Generative AI Pricing : OpenAI vs Google Cloud

This article is written by Baptiste Wlodarczy, Cloud Data Engineer at Devoteam G Cloud

Google recently announced their entry into the Generative AI market, thus making it clear to the world that the likes of ChatGPT and MidJourney were not just a passing trend.

As the market for generative AI is expanding, it is becoming increasingly challenging to understand the various offerings. I came to realize this during a recent event in which a Google representative highlighted their pricing strategy’s advantage over OpenAI’s.

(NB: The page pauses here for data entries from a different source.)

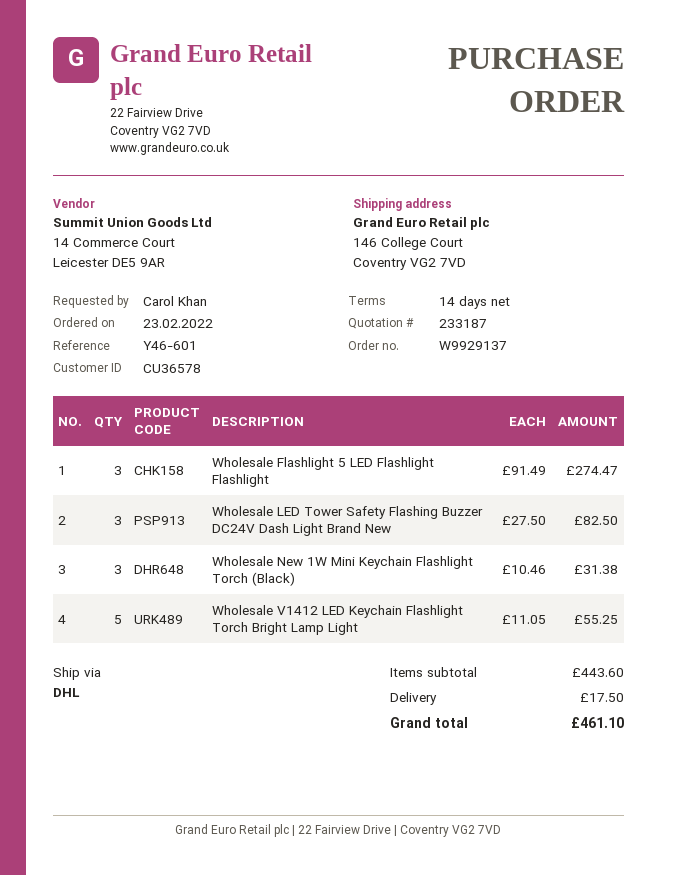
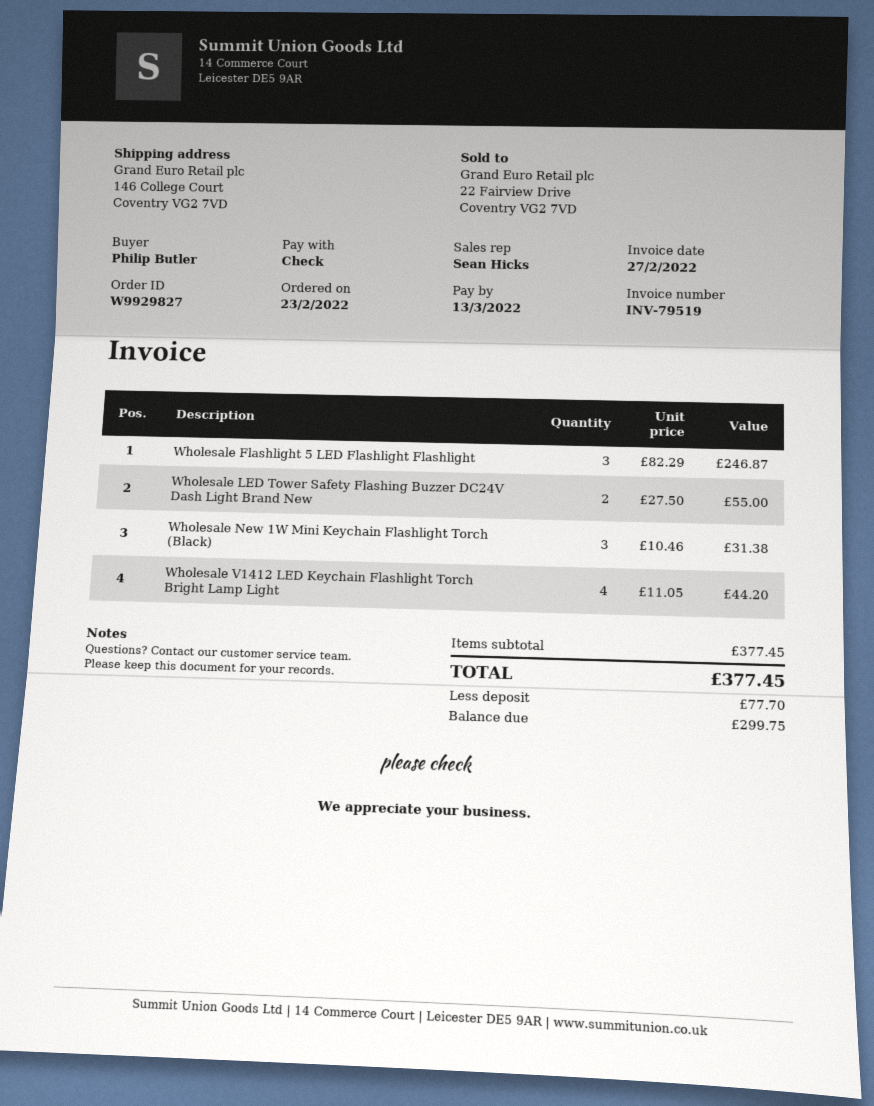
order number: W9929137 -> W9929827
ordered by: Carol Khan -> Philip Butler
Wholesale Flashlight 5 LED Flashlight Flashlight: 3 x 91.49 = 274.47 -> 3 x 82.29 = 246.87
Wholesale LED Tower Safety Flashing Buzzer DC24V Dash Light Brand New: 3 x 27.50 = 82.50 -> 2 x 27.50 = 55.00
Wholesale V1412 LED Keychain Flashlight Torch Bright Lamp Light: 5 x 11.05 = 55.25 -> 4 x 11.05 = 44.20
subtotal: 443.60 -> 377.45
shipping: 17.50 -> none
total: 461.10 -> 377.45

In this article, we will analyze the pricing strategies of both OpenAI and Google Cloud, focusing on their respective approaches to pricing their enterprise focused Large Language Models (LLM) solutions.

Disclaimer: This article is not a comparison of the different product’s capabilities. Its aim is to explain the two companies’ different LLM-related solutions and how they stack up against each other in terms of pricing. It should be noted that this article is not intended as a performance comparison.

A portion of Google’s and OpenAI’s catalogs when it comes to LLMs

Keep in mind that Google is still rolling out its Generative AI offering, which may explain the difference in complexity. Officially, Google’s comparatively late-arrival is due to the fact that they decided to package their offer as an enterprise-ready product from the very beginning, while OpenAI is working through GDPR compliance details as they roll out their product in different countries.

Each strategy has its own set of pros and cons: OpenAI arrived on the market earlier and established themselves as pioneers : every chat based Large Language Model is a “ChatGPT concurrent”, but this brought some legal controversies, like the temporary ban and subsequent reinstatement of ChatGPT in Italy. Google, on the other hand adopted a more cautious approach and arrived later, but avoided such legal issues.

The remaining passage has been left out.